_WHAT THE TASK REQUIRES_: Repeat the following data exactly, omitting pictures.

_DATA EXTRACT_:

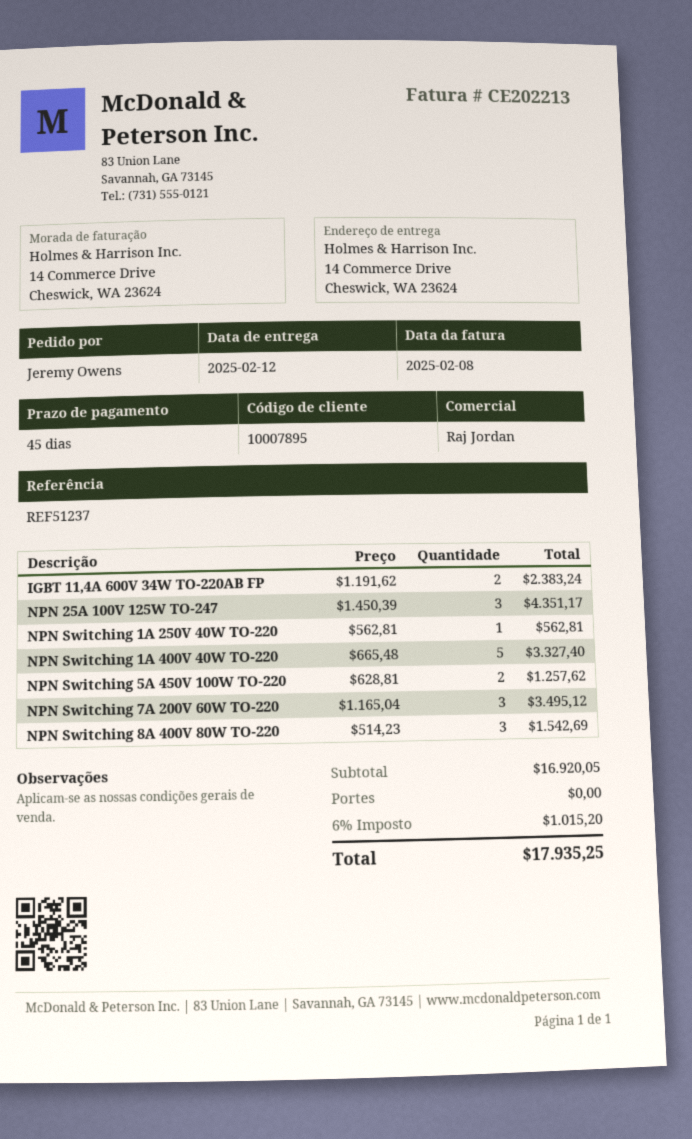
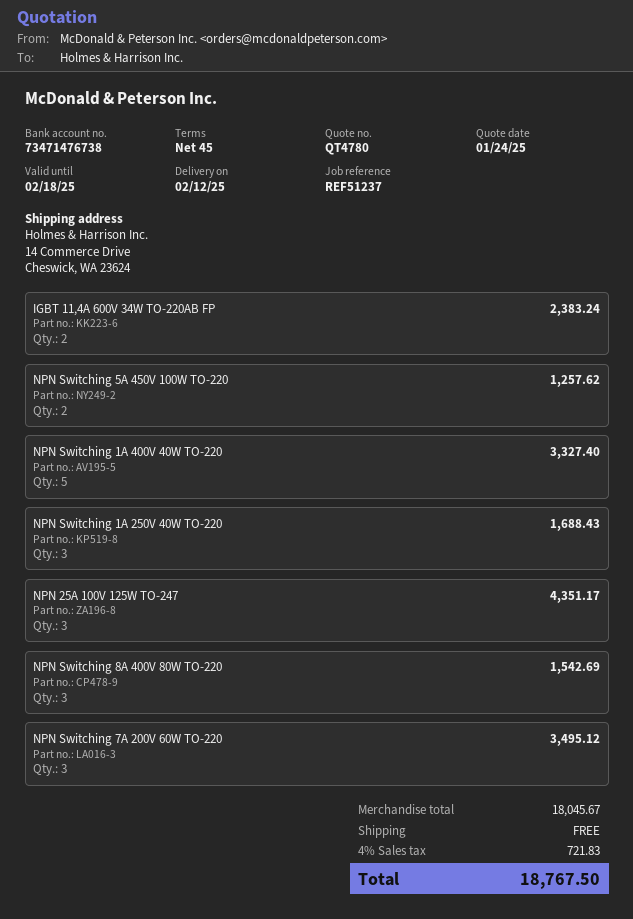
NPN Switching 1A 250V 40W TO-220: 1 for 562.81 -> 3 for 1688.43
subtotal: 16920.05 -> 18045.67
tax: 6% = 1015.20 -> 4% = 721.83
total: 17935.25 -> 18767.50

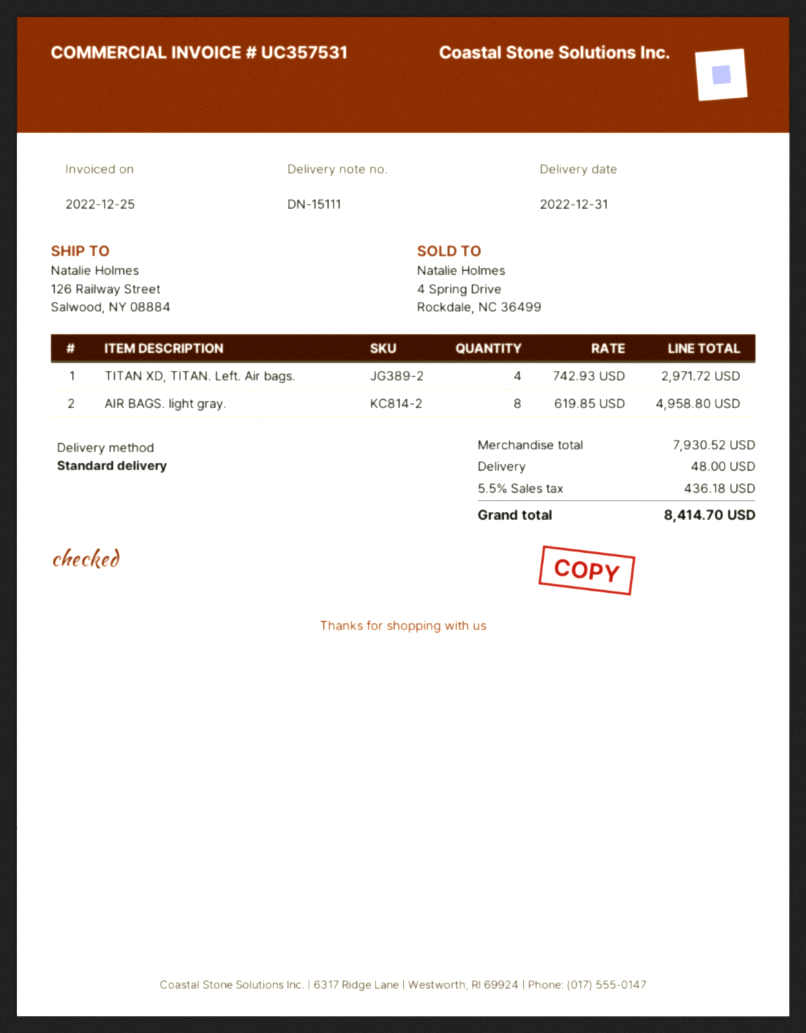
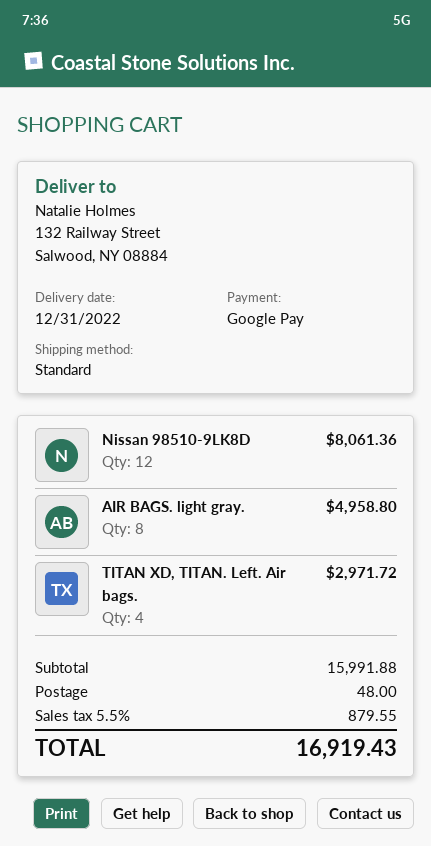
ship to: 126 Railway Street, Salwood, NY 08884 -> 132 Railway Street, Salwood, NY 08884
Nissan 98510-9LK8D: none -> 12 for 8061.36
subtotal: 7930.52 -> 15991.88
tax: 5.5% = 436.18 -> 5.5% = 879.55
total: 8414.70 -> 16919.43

_SOLUTION_:
NPN Switching 1A 250V 40W TO-220: 1 for 562.81 -> 3 for 1688.43
subtotal: 16920.05 -> 18045.67
tax: 6% = 1015.20 -> 4% = 721.83
total: 17935.25 -> 18767.50

ship to: 126 Railway Street, Salwood, NY 08884 -> 132 Railway Street, Salwood, NY 08884
Nissan 98510-9LK8D: none -> 12 for 8061.36
subtotal: 7930.52 -> 15991.88
tax: 5.5% = 436.18 -> 5.5% = 879.55
total: 8414.70 -> 16919.43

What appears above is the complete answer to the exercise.